Nunca tínhamos certeza se à noite nos reservaria sorte ou azar. Qualquer mascate sabe que é impossível prever isso. A única previsão certa que tínhamos era o frio e o breu da noite que já se apresentavam, dando oportunidade de negócios para os areeiros e seus barcos a motor, cujo barulho se misturava às rajadas de metralhadoras no meio do rio. Eram os últimos bagageiros que tentavam levar mercadorias acima do permitido, usando o transporte fluvial. Muitos optavam por essa prática porque não aceitavam dar propinas para os aduaneiros. Algumas vezes conseguiam atravessar o rio com sucesso, em outras não tinham tanta sorte e acabavam presos ou simplesmente sumiam junto com a embarcação: as metralhadoras saíam vitoriosas.

Por mais de uma vez, areeiros “chibeiros” amanheciam boiando nas margens do rio.
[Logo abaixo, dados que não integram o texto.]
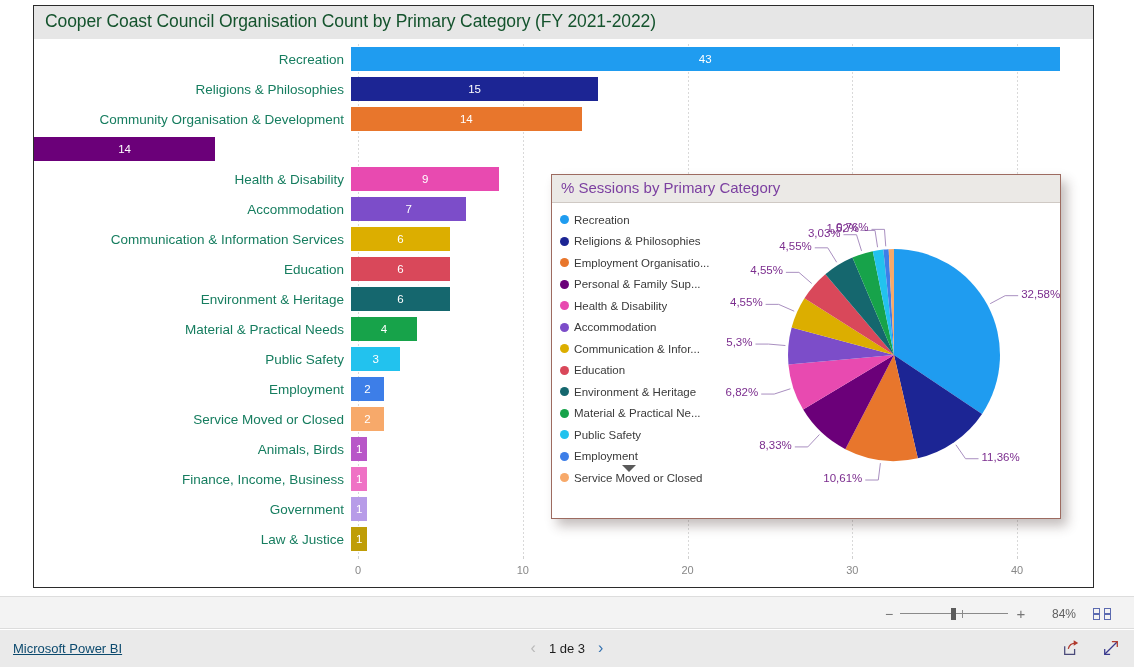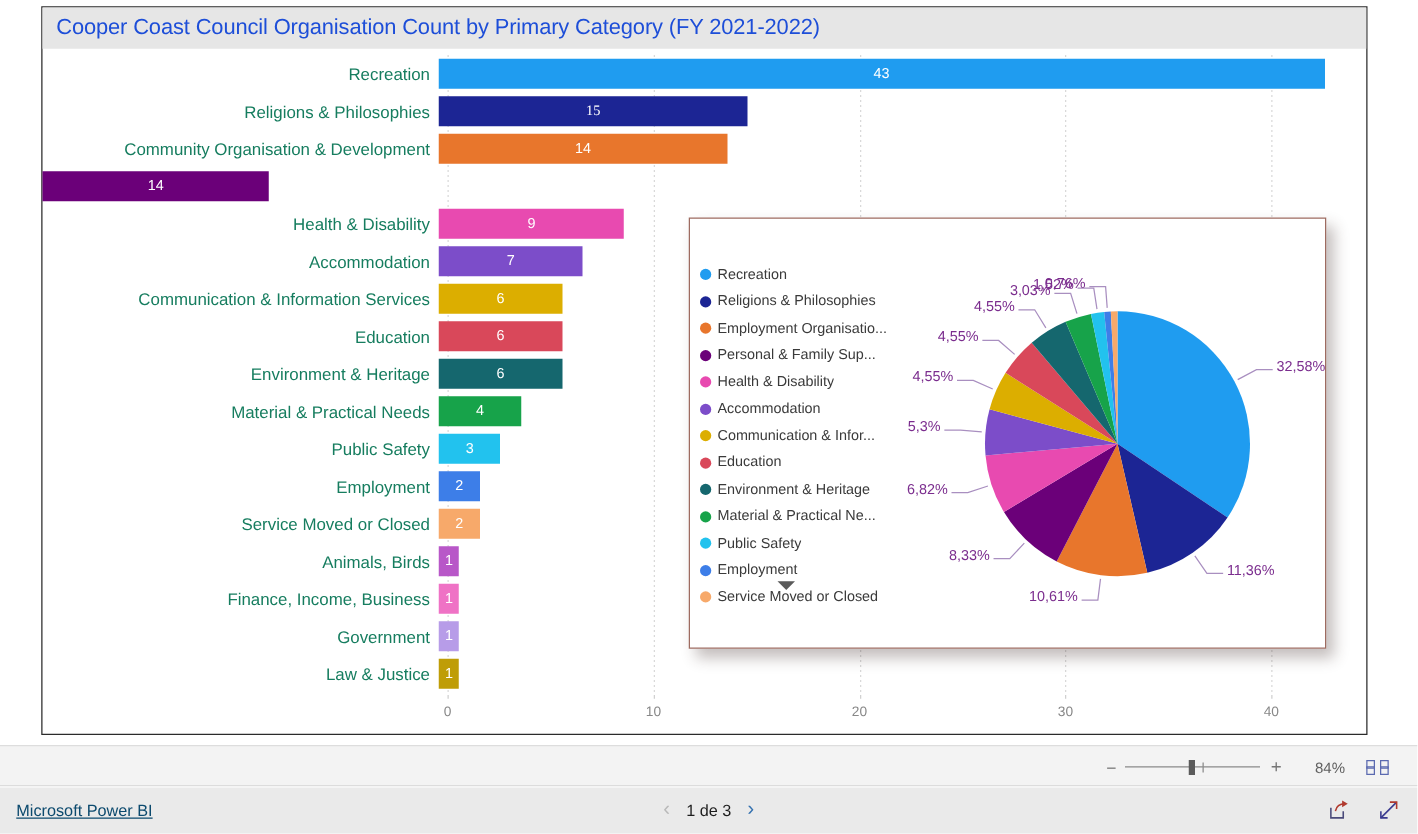"Cooper Coast Council Organisation Count" .visual-title { color: #1d4ed8 -> #14532d }
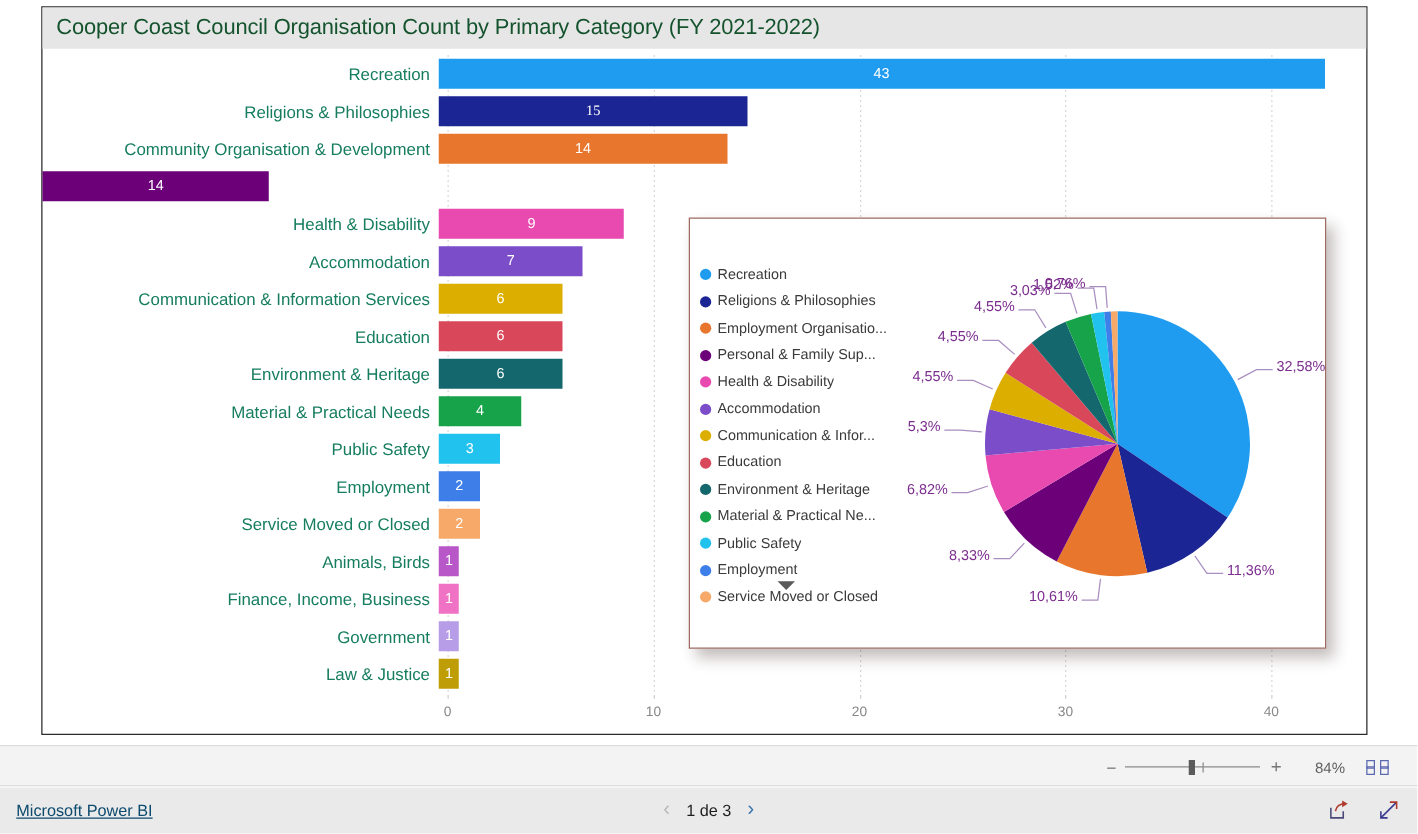"15" div.bar-fill { font-family: Liberation Serif, serif -> none }
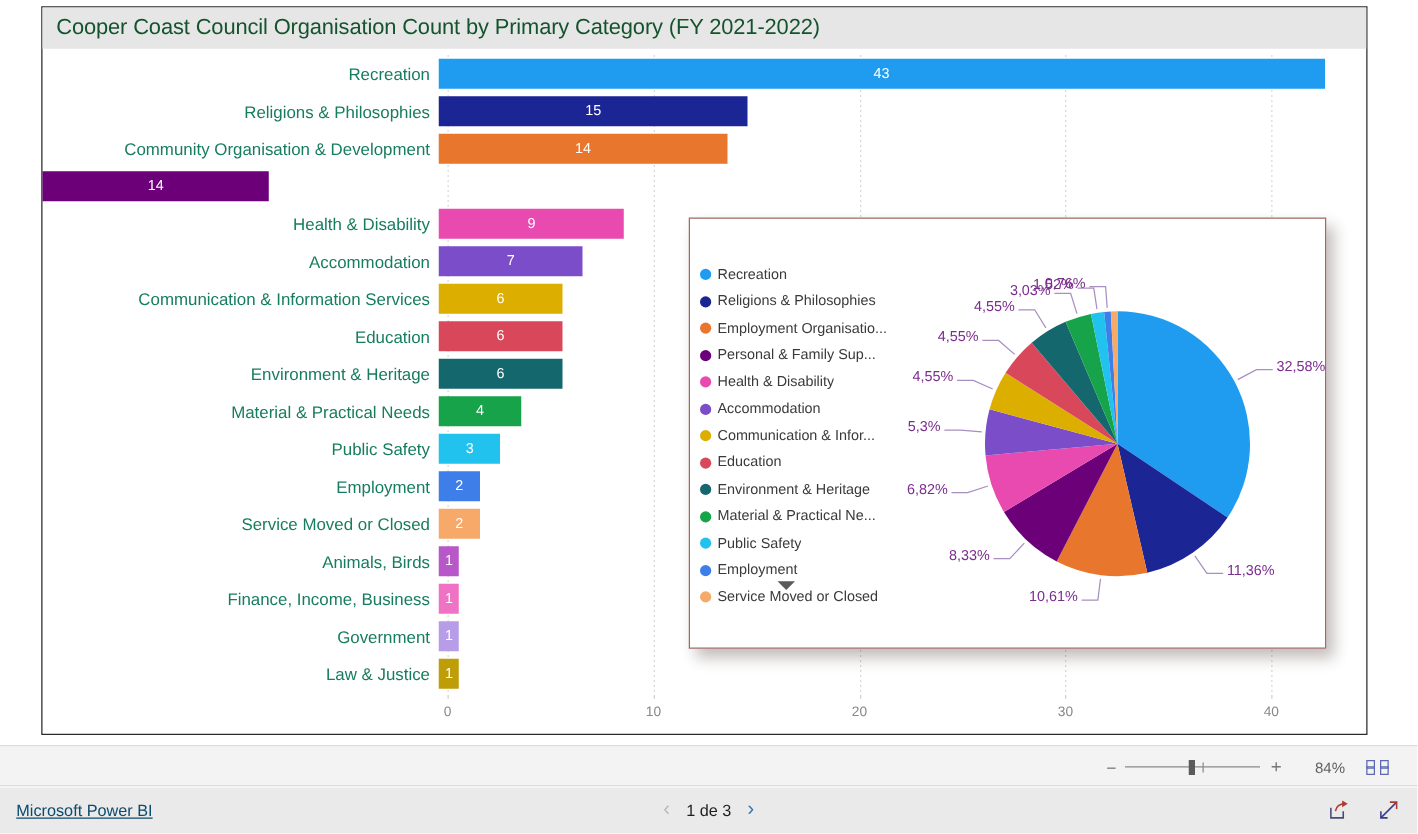"% Sessions by Primary Category" div.pie-title-band { html: none -> <div> <div>% Sessions by Primary Category</div> </div> }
As autoridades, por cuidados diplomáticos, colocavam a culpa nos barcos por serem velhos e não possuírem segurança adequada; porém, as razões pelas quais os corpos, geralmente não eram encontrados, ninguém sabia. Não se via velório, funeral, bote ou mercadoria, apenas boatos e silêncio por parte das autoridades. A diplomacia com a nação vizinha era mais importante do que um simples desconhecido sem reclamantes.

Muitas vezes ouvi alguns meninos contando que, do dia para a noite, nunca mais viram seus pais, talvez tivessem sido exterminados pelas rajadas noturnas no pontal do rio, ou apenas uma fantasia...

Morrer ou viver era uma incógnita, nunca se pisa firme em terras estranhas, estávamos sempre à mercê do perigo. A maioria precisava trabalhar desde cedo para ajudar em casa, mesmo que para isto fosse necessário abandonar os estudos. Esse não era o meu caso, sentia-me privilegiado, mesmo não tendo um incentivo extremo, em minha casa poderia continuar a estudar. Sempre assumi ser o único responsável por escolher esta vida na qual um dia entrei.

Perdi a noção do tempo, a ponte e as travessias se tornaram um vício, encontrei pessoas que me escutavam, considerando o mundo que vivíamos e conquistei o respeito de todos. Penso que isso faltou em minha casa: elogios, confiança. Talvez a falta constante de alguém acreditar em mim tenha me levado a buscar num outro lugar o meu eu – era apenas a necessidade de ser alguém. Com certeza, o reconhecimento é alimento da alma e a alavanca para o crescimento, um líder falava mais alto em mim.